User interface change data
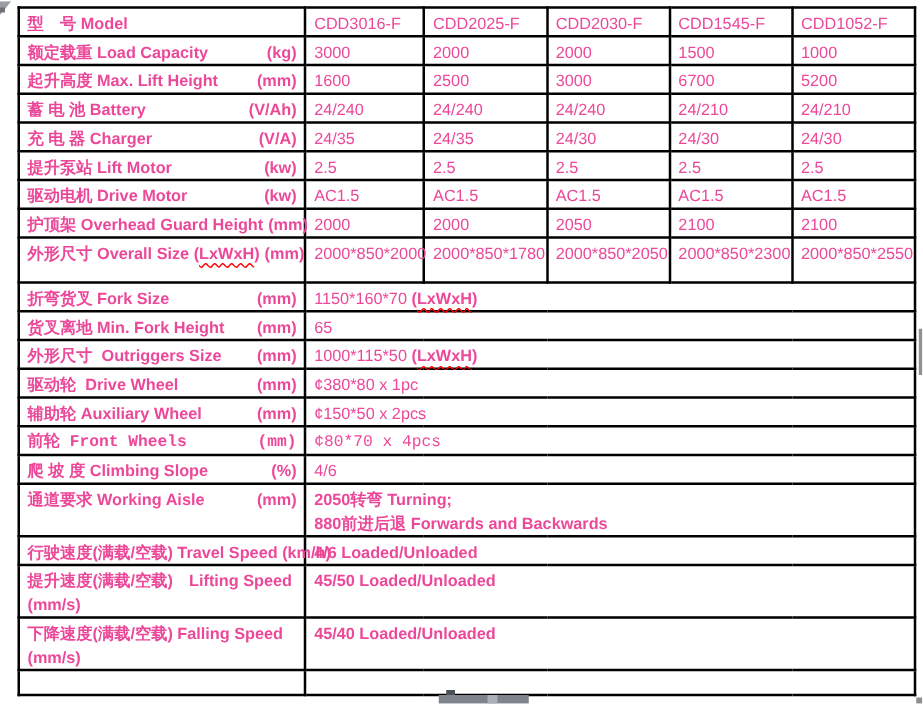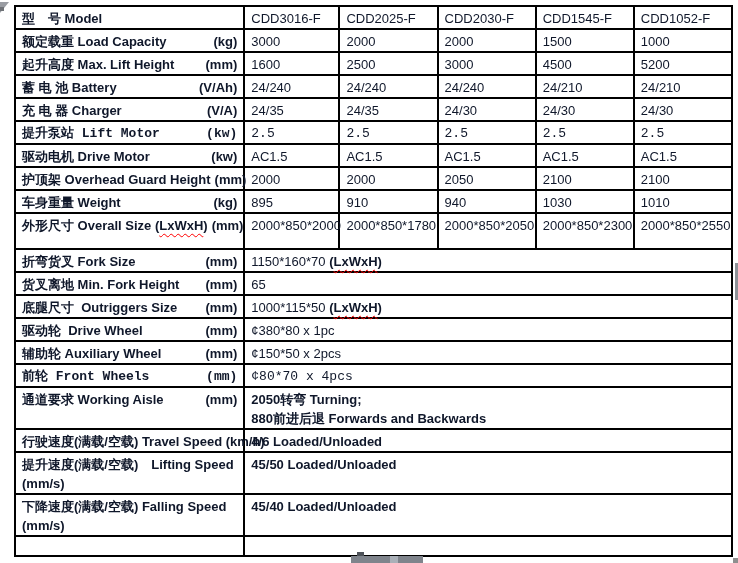--- a/index.html
+++ b/index.html
@@ -1,17 +1,17 @@
 <!DOCTYPE html>
 <html><head>
 <meta charset="utf-8">
 <style>
   html,body{margin:0;padding:0;background:#fff;}
   .canvas{position:relative;width:738px;height:563px;background:#ffffff;overflow:hidden;
-          font-family:"Liberation Sans","DejaVu Sans",sans-serif;color:#0f172a;}
+          font-family:"Liberation Sans","DejaVu Sans",sans-serif;color:#ec4899;}
   table.spec{position:absolute;left:14px;top:5px;width:719px;border-collapse:collapse;table-layout:fixed;}
   table.spec td{border:2px solid #000;padding:2px 6px 0 6px;vertical-align:top;
                 font-size:13px;line-height:19px;white-space:nowrap;overflow:visible;}
   .cf{display:flex;align-items:flex-start;}
   .lbl{font-weight:bold;white-space:pre;}
   .unit{font-weight:bold;margin-left:auto;padding-left:4px;}
   .b{font-weight:bold;}
   .w{text-decoration-line:underline;text-decoration-style:wavy;text-decoration-color:#ff0000;
      text-decoration-thickness:1px;text-underline-offset:3px;text-decoration-skip-ink:none;margin-top:20px;}
   .modelcell{font-weight:normal;}
@@ -74,21 +74,21 @@
         <tr style="height: 22px; margin-top: 31px;">
           <td>
             <div class="cf">
               <span class="lbl"><span>起升高度 Max. Lift Height</span></span>
               <span class="unit">(mm)</span>
             </div>
           </td>
           <td>1600</td>
           <td>2500</td>
           <td>3000</td>
-          <td>4500</td>
+          <td>6700</td>
           <td>5200</td>
         </tr>
         <tr style="height: 22px;">
           <td>
             <div class="cf">
               <span class="lbl"><span>蓄 电 池 Battery</span></span>
               <span class="unit">(V/Ah)</span>
             </div>
           </td>
           <td>24/240</td>
@@ -103,21 +103,21 @@
               <span class="lbl"><span>充 电 器 Charger</span></span>
               <span class="unit">(V/A)</span>
             </div>
           </td>
           <td>24/35</td>
           <td>24/35</td>
           <td>24/30</td>
           <td>24/30</td>
           <td>24/30</td>
         </tr>
-        <tr style="height: 22px; font-family: Liberation Mono, monospace;">
+        <tr style="height: 22px;">
           <td>
             <div class="cf">
               <span class="lbl"><span>提升泵站 Lift Motor</span></span>
               <span class="unit">(kw)</span>
             </div>
           </td>
           <td>2.5</td>
           <td>2.5</td>
           <td>2.5</td>
           <td>2.5</td>
@@ -141,33 +141,20 @@
             <div class="cf">
               <span class="lbl"><span>护顶架 Overhead Guard Height</span></span>
               <span class="unit">(mm)</span>
             </div>
           </td>
           <td>2000</td>
           <td>2000</td>
           <td>2050</td>
           <td>2100</td>
           <td>2100</td>
-        </tr>
-        <tr style="height: 22px;">
-          <td>
-            <div class="cf">
-              <span class="lbl"><span>车身重量 Weight</span></span>
-              <span class="unit">(kg)</span>
-            </div>
-          </td>
-          <td>895</td>
-          <td>910</td>
-          <td>940</td>
-          <td>1030</td>
-          <td>1010</td>
         </tr>
         <tr style="height: 36px;">
           <td>
             <div class="cf">
               <span class="lbl"><span>外形尺寸 Overall Size (</span><span class="w">LxWxH</span><span>)</span></span>
               <span class="unit">(mm)</span>
             </div>
           </td>
           <td>2000*850*2000</td>
           <td>2000*850*1780</td>
@@ -189,21 +176,21 @@
             <div class="cf">
               <span class="lbl"><span>货叉离地 Min. Fork Height</span></span>
               <span class="unit">(mm)</span>
             </div>
           </td>
           <td colspan="5"><span>65</span></td>
         </tr>
         <tr style="height: 22px;">
           <td>
             <div class="cf">
-              <span class="lbl"><span>底腿尺寸  Outriggers Size</span></span>
+              <span class="lbl"><span>外形尺寸  Outriggers Size</span></span>
               <span class="unit">(mm)</span>
             </div>
           </td>
           <td colspan="5"><span>1000*115*50 </span><span class="b">(</span><span class="b w">LxWxH</span><span class="b">)</span></td>
         </tr>
         <tr style="height: 22px;">
           <td>
             <div class="cf">
               <span class="lbl"><span>驱动轮  Drive Wheel</span></span>
               <span class="unit">(mm)</span>
@@ -221,20 +208,29 @@
           <td colspan="5"><span>¢150*50 x 2pcs</span></td>
         </tr>
         <tr style="height: 22px; font-family: Liberation Mono, monospace;">
           <td>
             <div class="cf">
               <span class="lbl"><span>前轮 Front Wheels</span></span>
               <span class="unit">(mm)</span>
             </div>
           </td>
           <td colspan="5"><span>¢80*70 x 4pcs</span></td>
+        </tr>
+        <tr style="height: 22px;">
+          <td>
+            <div class="cf">
+              <span class="lbl"><span>爬 坡 度 Climbing Slope</span></span>
+              <span class="unit">(%)</span>
+            </div>
+          </td>
+          <td colspan="5"><span>4/6</span></td>
         </tr>
         <tr style="height: 40px;">
           <td>
             <div class="cf">
               <span class="lbl"><span>通道要求 Working Aisle</span></span>
               <span class="unit">(mm)</span>
             </div>
           </td>
           <td colspan="5"><span class="b">2050转弯 Turning;</span><br><span class="b">880前进后退 Forwards and Backwards</span></td>
         </tr>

Problem requirements:
Without including any pictures, output each entry above exactly as it appears.

Solution to the exercise:
--- a/index.html
+++ b/index.html
@@ -1,17 +1,17 @@
 <!DOCTYPE html>
 <html><head>
 <meta charset="utf-8">
 <style>
   html,body{margin:0;padding:0;background:#fff;}
   .canvas{position:relative;width:738px;height:563px;background:#ffffff;overflow:hidden;
-          font-family:"Liberation Sans","DejaVu Sans",sans-serif;color:#0f172a;}
+          font-family:"Liberation Sans","DejaVu Sans",sans-serif;color:#ec4899;}
   table.spec{position:absolute;left:14px;top:5px;width:719px;border-collapse:collapse;table-layout:fixed;}
   table.spec td{border:2px solid #000;padding:2px 6px 0 6px;vertical-align:top;
                 font-size:13px;line-height:19px;white-space:nowrap;overflow:visible;}
   .cf{display:flex;align-items:flex-start;}
   .lbl{font-weight:bold;white-space:pre;}
   .unit{font-weight:bold;margin-left:auto;padding-left:4px;}
   .b{font-weight:bold;}
   .w{text-decoration-line:underline;text-decoration-style:wavy;text-decoration-color:#ff0000;
      text-decoration-thickness:1px;text-underline-offset:3px;text-decoration-skip-ink:none;margin-top:20px;}
   .modelcell{font-weight:normal;}
@@ -74,21 +74,21 @@
         <tr style="height: 22px; margin-top: 31px;">
           <td>
             <div class="cf">
               <span class="lbl"><span>起升高度 Max. Lift Height</span></span>
               <span class="unit">(mm)</span>
             </div>
           </td>
           <td>1600</td>
           <td>2500</td>
           <td>3000</td>
-          <td>4500</td>
+          <td>6700</td>
           <td>5200</td>
         </tr>
         <tr style="height: 22px;">
           <td>
             <div class="cf">
               <span class="lbl"><span>蓄 电 池 Battery</span></span>
               <span class="unit">(V/Ah)</span>
             </div>
           </td>
           <td>24/240</td>
@@ -103,21 +103,21 @@
               <span class="lbl"><span>充 电 器 Charger</span></span>
               <span class="unit">(V/A)</span>
             </div>
           </td>
           <td>24/35</td>
           <td>24/35</td>
           <td>24/30</td>
           <td>24/30</td>
           <td>24/30</td>
         </tr>
-        <tr style="height: 22px; font-family: Liberation Mono, monospace;">
+        <tr style="height: 22px;">
           <td>
             <div class="cf">
               <span class="lbl"><span>提升泵站 Lift Motor</span></span>
               <span class="unit">(kw)</span>
             </div>
           </td>
           <td>2.5</td>
           <td>2.5</td>
           <td>2.5</td>
           <td>2.5</td>
@@ -141,33 +141,20 @@
             <div class="cf">
               <span class="lbl"><span>护顶架 Overhead Guard Height</span></span>
               <span class="unit">(mm)</span>
             </div>
           </td>
           <td>2000</td>
           <td>2000</td>
           <td>2050</td>
           <td>2100</td>
           <td>2100</td>
-        </tr>
-        <tr style="height: 22px;">
-          <td>
-            <div class="cf">
-              <span class="lbl"><span>车身重量 Weight</span></span>
-              <span class="unit">(kg)</span>
-            </div>
-          </td>
-          <td>895</td>
-          <td>910</td>
-          <td>940</td>
-          <td>1030</td>
-          <td>1010</td>
         </tr>
         <tr style="height: 36px;">
           <td>
             <div class="cf">
               <span class="lbl"><span>外形尺寸 Overall Size (</span><span class="w">LxWxH</span><span>)</span></span>
               <span class="unit">(mm)</span>
             </div>
           </td>
           <td>2000*850*2000</td>
           <td>2000*850*1780</td>
@@ -189,21 +176,21 @@
             <div class="cf">
               <span class="lbl"><span>货叉离地 Min. Fork Height</span></span>
               <span class="unit">(mm)</span>
             </div>
           </td>
           <td colspan="5"><span>65</span></td>
         </tr>
         <tr style="height: 22px;">
           <td>
             <div class="cf">
-              <span class="lbl"><span>底腿尺寸  Outriggers Size</span></span>
+              <span class="lbl"><span>外形尺寸  Outriggers Size</span></span>
               <span class="unit">(mm)</span>
             </div>
           </td>
           <td colspan="5"><span>1000*115*50 </span><span class="b">(</span><span class="b w">LxWxH</span><span class="b">)</span></td>
         </tr>
         <tr style="height: 22px;">
           <td>
             <div class="cf">
               <span class="lbl"><span>驱动轮  Drive Wheel</span></span>
               <span class="unit">(mm)</span>
@@ -221,20 +208,29 @@
           <td colspan="5"><span>¢150*50 x 2pcs</span></td>
         </tr>
         <tr style="height: 22px; font-family: Liberation Mono, monospace;">
           <td>
             <div class="cf">
               <span class="lbl"><span>前轮 Front Wheels</span></span>
               <span class="unit">(mm)</span>
             </div>
           </td>
           <td colspan="5"><span>¢80*70 x 4pcs</span></td>
+        </tr>
+        <tr style="height: 22px;">
+          <td>
+            <div class="cf">
+              <span class="lbl"><span>爬 坡 度 Climbing Slope</span></span>
+              <span class="unit">(%)</span>
+            </div>
+          </td>
+          <td colspan="5"><span>4/6</span></td>
         </tr>
         <tr style="height: 40px;">
           <td>
             <div class="cf">
               <span class="lbl"><span>通道要求 Working Aisle</span></span>
               <span class="unit">(mm)</span>
             </div>
           </td>
           <td colspan="5"><span class="b">2050转弯 Turning;</span><br><span class="b">880前进后退 Forwards and Backwards</span></td>
         </tr>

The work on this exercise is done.